Microkhan by Brendan I. Koerner

The Bard of Svengalis

October 11th, 2022 · No Comments

When you pick through the work of accomplished nonfiction writers, you’ll usually find that they keep exploring the same general theme through multiple projects. In the case of Randall Sullivan, that theme can be neatly summarized as, “Charismatic individuals whose delusions of grandeur exert a strong gravitational pull on people in search of meaning.” It’s most evident in his first and best book, The Price of Experience, the definitive account of the Billionaire Boys Club murder case in 1980s Los Angeles. But it also runs throughout a lot of his early magazine work, all of which is admirable for the depth of Sullivan’s reporting and his palpable empathy for characters who crave a sense of belonging.

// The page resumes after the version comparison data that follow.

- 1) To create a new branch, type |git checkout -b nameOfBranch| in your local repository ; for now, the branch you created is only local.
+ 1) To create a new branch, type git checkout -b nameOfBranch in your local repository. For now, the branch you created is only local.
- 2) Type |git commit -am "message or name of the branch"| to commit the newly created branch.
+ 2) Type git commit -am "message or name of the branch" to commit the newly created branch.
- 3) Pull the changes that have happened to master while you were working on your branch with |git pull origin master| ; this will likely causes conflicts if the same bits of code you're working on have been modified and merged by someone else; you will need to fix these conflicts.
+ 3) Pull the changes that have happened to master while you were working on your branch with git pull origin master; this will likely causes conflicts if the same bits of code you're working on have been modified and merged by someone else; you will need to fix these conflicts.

One hard-to-find example, thankfully included in this anthology, is his 1986 Rolling Stone story about the rise and fall of Fight for Freedom FFF, a punk-band-turned-gang from the San Fernando Valley. The piece is front-loaded with material about FFF’s founder, a narcissist if there ever was one, but it really picks up steam once Sullivan delves into the backstory of 15-year-old Mark Miller, whose murder brought about the gang’s demise. There’s nothing particularly flashy about the prose here, which discussed the differences between the ill-fated Mark and his slightly older brother; instead, Sullivan evokes teenage heartache through the steady accretion of detail.

While Larry found comfort in the mainstream, though, Mark was drawn to sharp edges and dark corners. When the older brother was decorating his bedroom with Springsteen posters, the younger was collecting LPs of a band called the Germs, whose lead singer, Darby Crash, cut himself onstage with shards of glass and spawned a cult of kids who marked themselves on the left wrist with cigarette burns; he told an interviewer, “Blue circles and hard drugs are everything—one day you’ll pray to me,” a few months before his suicide by heroin overdose at age twenty-two.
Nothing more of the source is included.